# What bands play drop E 8 strings?



## teamSKDM (Aug 18, 2014)

Hey guys! Dont mean to clutter up things with a seemingly pointless thread, But I wanna check out some bands playing in drop E on their 8 strings If anyone can show me some. I like to think of myself as a technical guitar player, So im currently taking shots at a few animals as leaders songs, and of course I know i have a six and seven string guitar built into my 2228, and that has been taking nto consideration. Id like to keep this one strictly drop E fellas! thanks for any input you guys have aside from animals as leaders, maybe ill discover some new awesome music amongst this thread. Also, Yes I did try searching before posting.


----------



## Yousef (Aug 18, 2014)

Charlie Daniels uses drop E in a couple of his songs, like this one: 



On a more equivocal note, I don't know of many bands utilizing the drop E tuning aside from Animals as Leaders.


----------



## TheHandOfStone (Aug 18, 2014)

^ That's 6-string Drop-D. 

Means End has some stuff in E Standard that you might be able to adapt to drop-tuning. This is true for at least one Meshuggah song off of Nothing as well.

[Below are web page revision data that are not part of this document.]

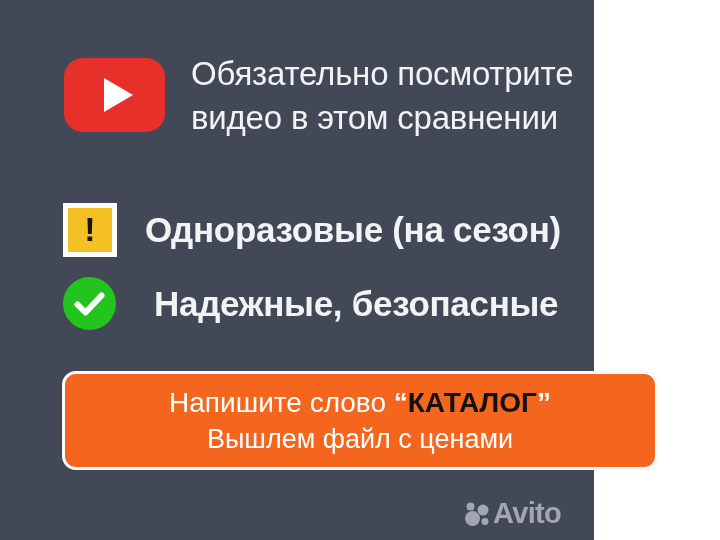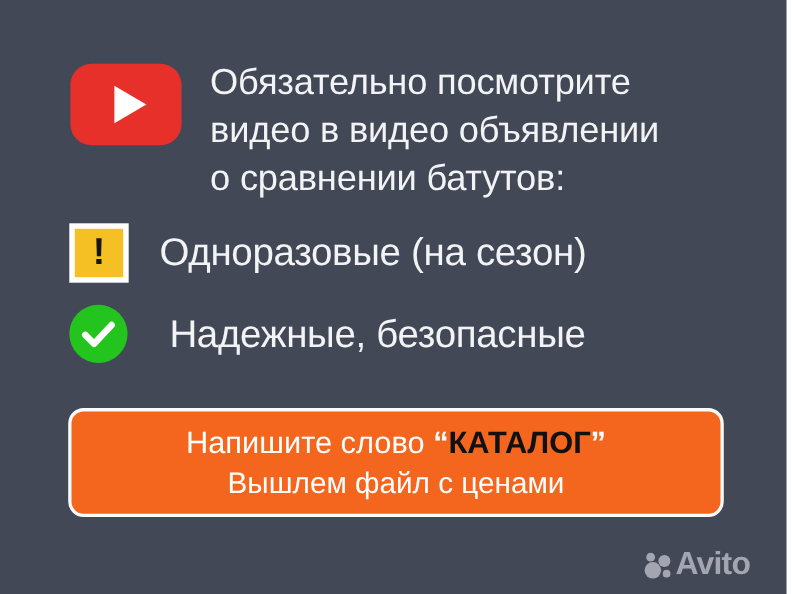"Обязательно посмотрите" #ad-card { width: 715px -> 594px }
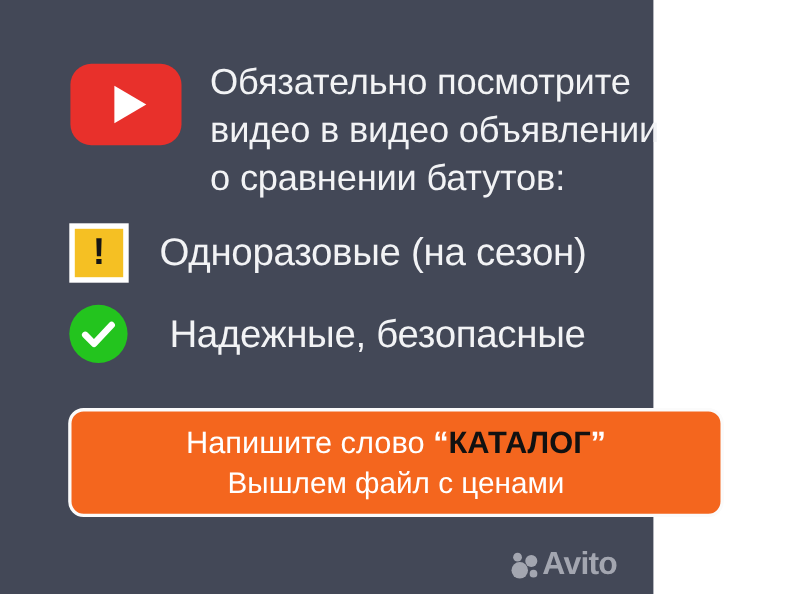"видео в видео объявлении" span.hl-line { text: видео объявлении -> этом сравнении }
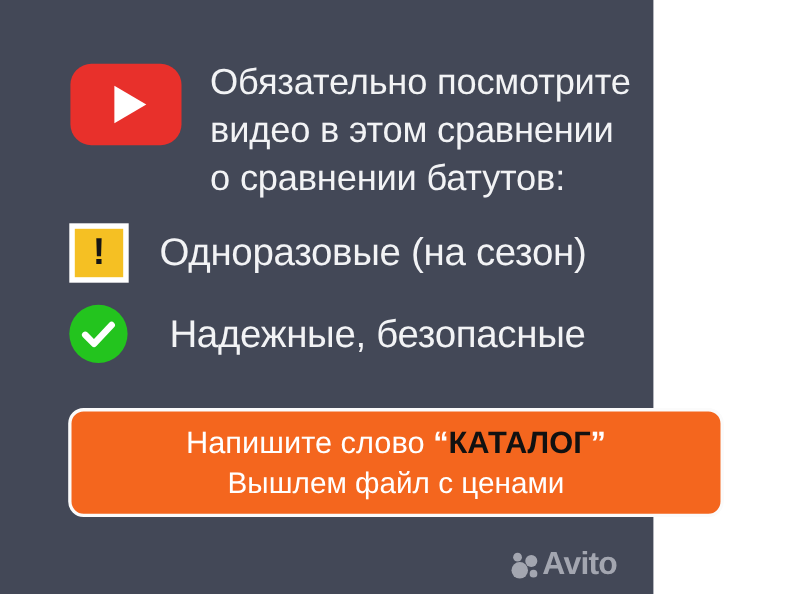"о сравнении батутов:" span.hl-line { html: <span>о сравнении батутов:</span> -> none }
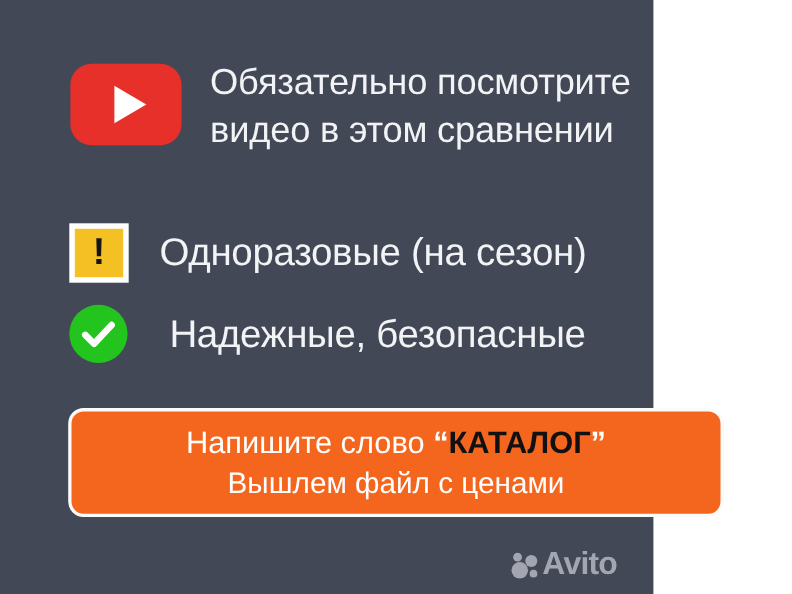"Одноразовые (на сезон)" .bullet-label { font-weight: 400 -> 700 }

But yeah, your primary source of cover material will be AaL.


----------



## lucasreis (Aug 18, 2014)

Deftones - the whole Koi No Yokan album is played in Drop-E on an 8 string (at least Steph's parts are).


----------



## Sofos (Aug 18, 2014)

99% sure Nott plays in Drop E (I'm sure Tyler will drop by and correct me if I'm wrong  )


----------



## Goatfork (Aug 19, 2014)

^Indeed! 8 string guitars in drop-E, and a 4 string bass in its own drop E.


----------



## gunch (Aug 19, 2014)

I'm wondering what HM2 + Drop E 8 would sound like


----------



## Alimination (Aug 19, 2014)

*Shameless band post*

I used an 8 string on three of our songs, all in standard with the 8th dropped to E*

(@ the 1:00 and 3:20 mark)


----------